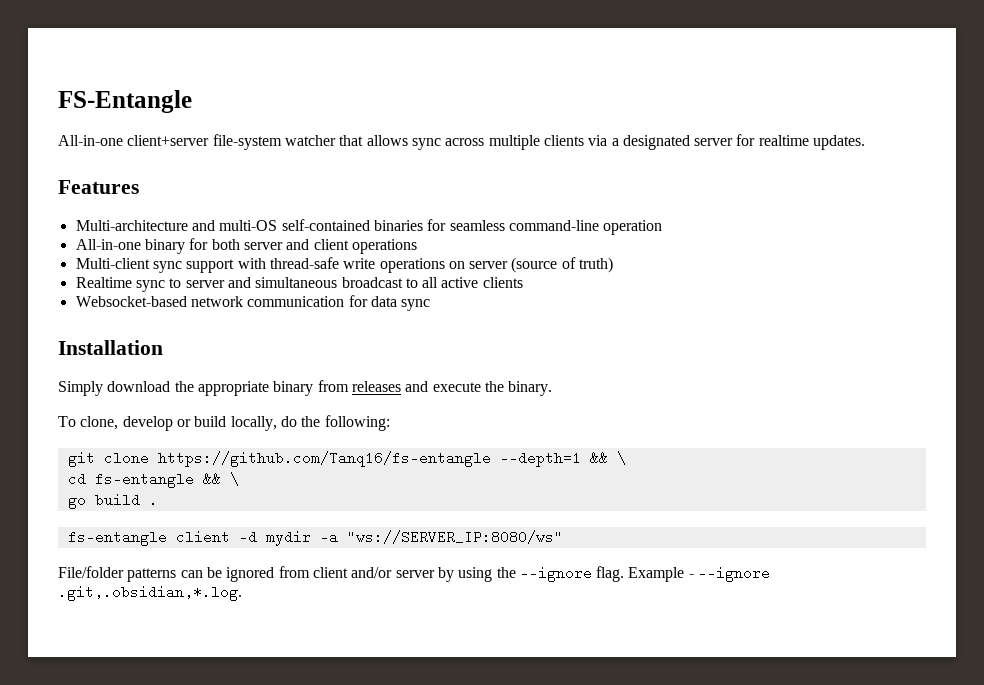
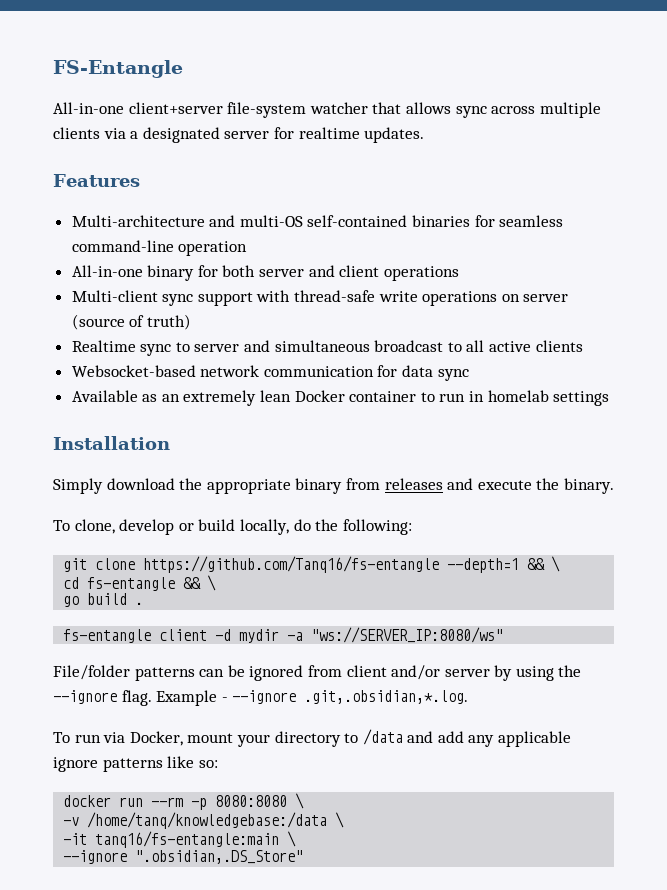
+ Available as an extremely lean Docker container to run in homelab settings
+ To run via Docker, mount your directory to /data and add any applicable ignore patterns like so:
+ docker run --rm -p 8080:8080 \
+ -v /home/tanq/knowledgebase:/data \
+ -it tanq16/fs-entangle:main \
+ --ignore ".obsidian,.DS_Store"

Work instructions: Restate every line of the listing exactly. Pictures are not part of the copy.

Reply to the exercise:
+ Available as an extremely lean Docker container to run in homelab settings
+ To run via Docker, mount your directory to /data and add any applicable ignore patterns like so:
+ docker run --rm -p 8080:8080 \
+ -v /home/tanq/knowledgebase:/data \
+ -it tanq16/fs-entangle:main \
+ --ignore ".obsidian,.DS_Store"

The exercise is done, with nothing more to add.